Almasri, la mail subito dopo il fermo che inchioda lo staff di Nordio. Agli atti dell’indagine sulla liberazione del libico la nota interna di Birritteri a Bartolozzi la sera stessa dell’arresto. Nessuno rispose

Il generale libico Njeem Osama Almasri Habish atterra a Tripoli il 21 gennaio 2025

(di Giuliano Foschini – repubblica.it) – «Potrebbe emergere la necessità di un approfondimento urgente». È domenica 19 gennaio. Primo pomeriggio. Quando il gabinetto del ministero della Giustizia viene informato ufficialmente dai suoi uffici dall’arresto a Torino del trafficante libico, il generale Almasri. E messo a conoscenza che bisognava fare in fretta, se non si voleva scarcerarlo. Ciò nonostante, si decise invece di non muovere un dito. Anzi, di non «comunicare» nulla ufficialmente. Nonostante non fossero stati nemmeno visti gli atti. E, dunque, non si aveva né contezza degli «errori del provvedimento della Cpi», evocati poi dal ministro Carlo Nordio in Parlamento, né tantomeno della richiesta di estradizione libica di cui ha parlato poi il governo per giustificare la scarcerazione di Almasri.
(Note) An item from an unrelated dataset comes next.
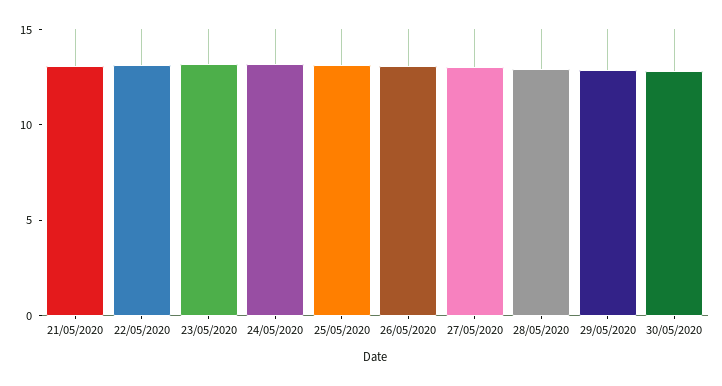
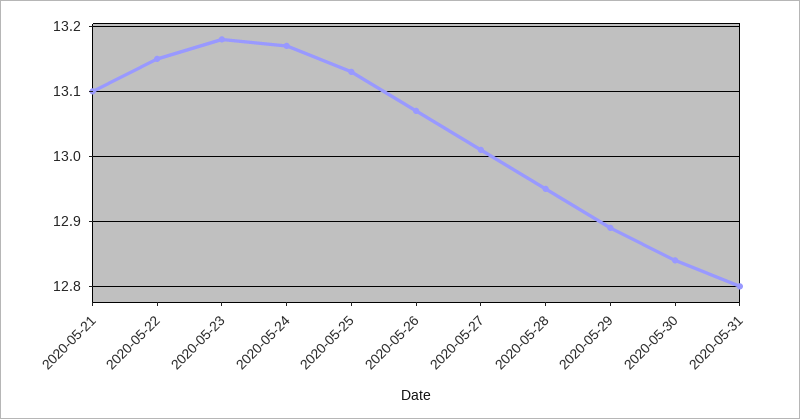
2020-05-31: none -> 12.8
Il dato emerge dalla mail che l’allora capo del Dipartimento degli affari di giustizia, Luigi Birritteri, magistrato di grande esperienza che nei mesi scorsi ha deciso di fare un passo indietro presentando le sue dimissioni, ha inviato poco prima delle 15 di quel 19 gennaio alla capa di gabinetto, Giusi Bartolozzi. È la mail a cui la Bartolozzi ha risposto sostenendo di essere messa già a conoscenza di tutto. E chiedendo «massima riservatezza», suggerendo anche di comunicare via Signal per questioni di sicurezza.
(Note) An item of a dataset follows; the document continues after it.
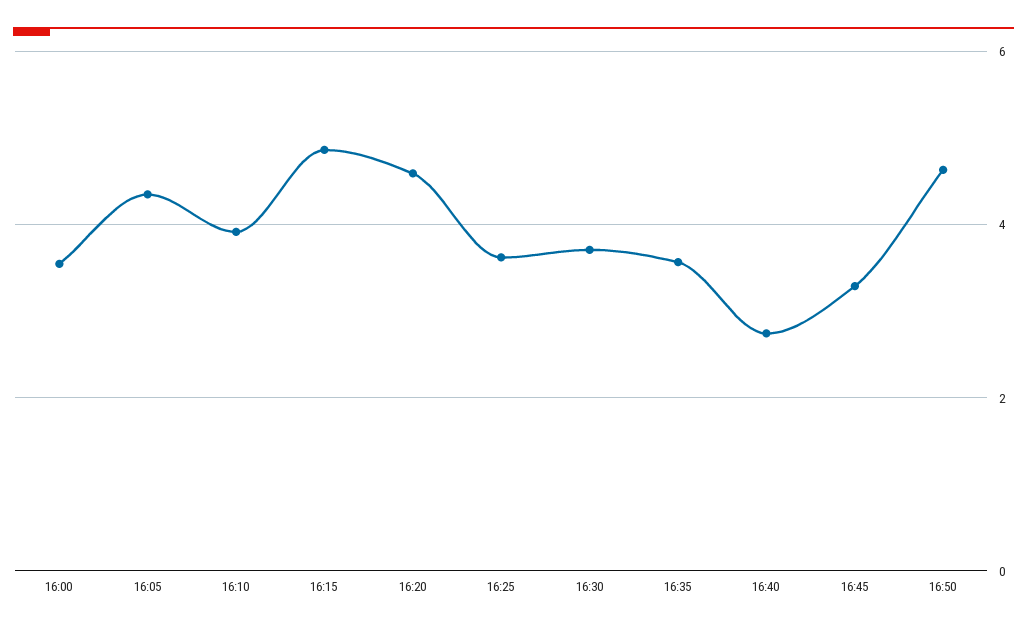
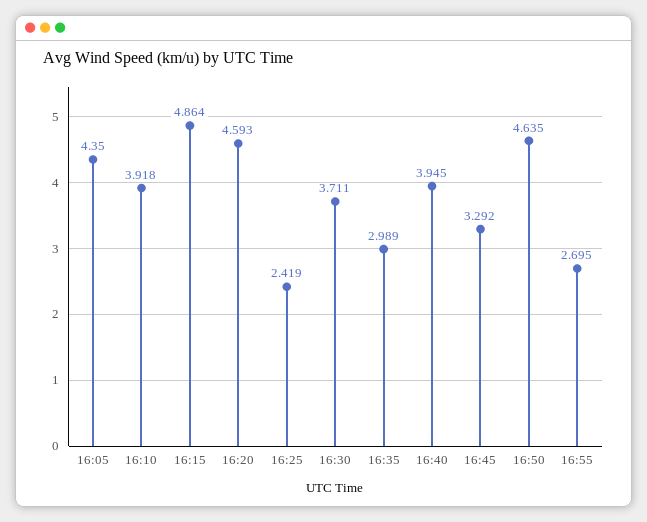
16:00: 3.6 -> none
16:25: 3.6 -> 2.419
16:35: 3.6 -> 2.989
16:40: 2.8 -> 3.945
16:55: none -> 2.695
Nei giorni scorsi questa mail di Birritteri è stata pubblicata da Il Dubbio e poi rilanciata da pezzi di centrodestra per sostenere la bontà del comportamento di Nordio. Perché? Perché è stata resa nota soltanto la prima parte. È «l’atto che smonterebbe le ricostruzioni dei giornali», per usare le parole del ministro Nordio. Nella prima parte della mail si legge: «Concordo su una prima valutazione (fatti salvi i dovuti approfondimenti) inerente l’irritualità della procedura che non vede coinvolto il ministero della giustizia come autorità centrale competente. Domani faremo le nostre valutazioni sulla base della documentazione trasmessa», scrive Birritteri, confermando quindi che gli atti arriveranno soltanto il 20, come aveva sostenuto Nordio. Il punto, però, è che nella stessa mail il dirigente informa la capa di gabinetto che non c’è tempo da perdere. Scrive infatti che c’è da valutare la «adozione di provvedimenti urgenti nella specifica materia», ricordando come lo stesso sia accaduto per gli arresti chiesti dalla Cpi dove c’era stato un problema di comunicazione tra ministero e Corte d’appello. «La questione — scrive Birritteri — manifesta inoltre una possibile valenza politica di non trascurabile entità», trattandosi «dello scenario nord Africano ed anche sotto questo aspetto l’ho segnalata all’attenzione del capo Gab. Sentiamoci ove dovessero emergere ulteriori elementi ovvero una qualche necessità urgente in modo da avvisare ministro e ogni doveroso supporto tecnico».

A questa mail la Bartolozzi risponderà spiegando che era «stata già informato di tutto». Da chi, e come, non è chiaro. Certo è che da quel momento in poi il ministero è di fatto paralizzato. E questo nonostante dalla Corte d’appello i magistrati continuassero a chiamare, spiegando che senza un’interlocuzione con il ministero avrebbero dovuto scarcerare il libico. Non a caso gli uffici avevano preparato poi una bozza del provvedimento di arresto, che avrebbe sanato la questione. E impedito la scarcerazione di Almasri. Bozza, però, rimasta lettera morta.

«Il ministero della Giustizia avrebbe potuto (e dovuto) sanare tali vizi trasmettendo la documentazione richiesta al procuratore generale», scrive non a caso la Cpi. È quell’«approfondimento urgente» che gli uffici avevano chiesto subito. Senza essere ascoltati.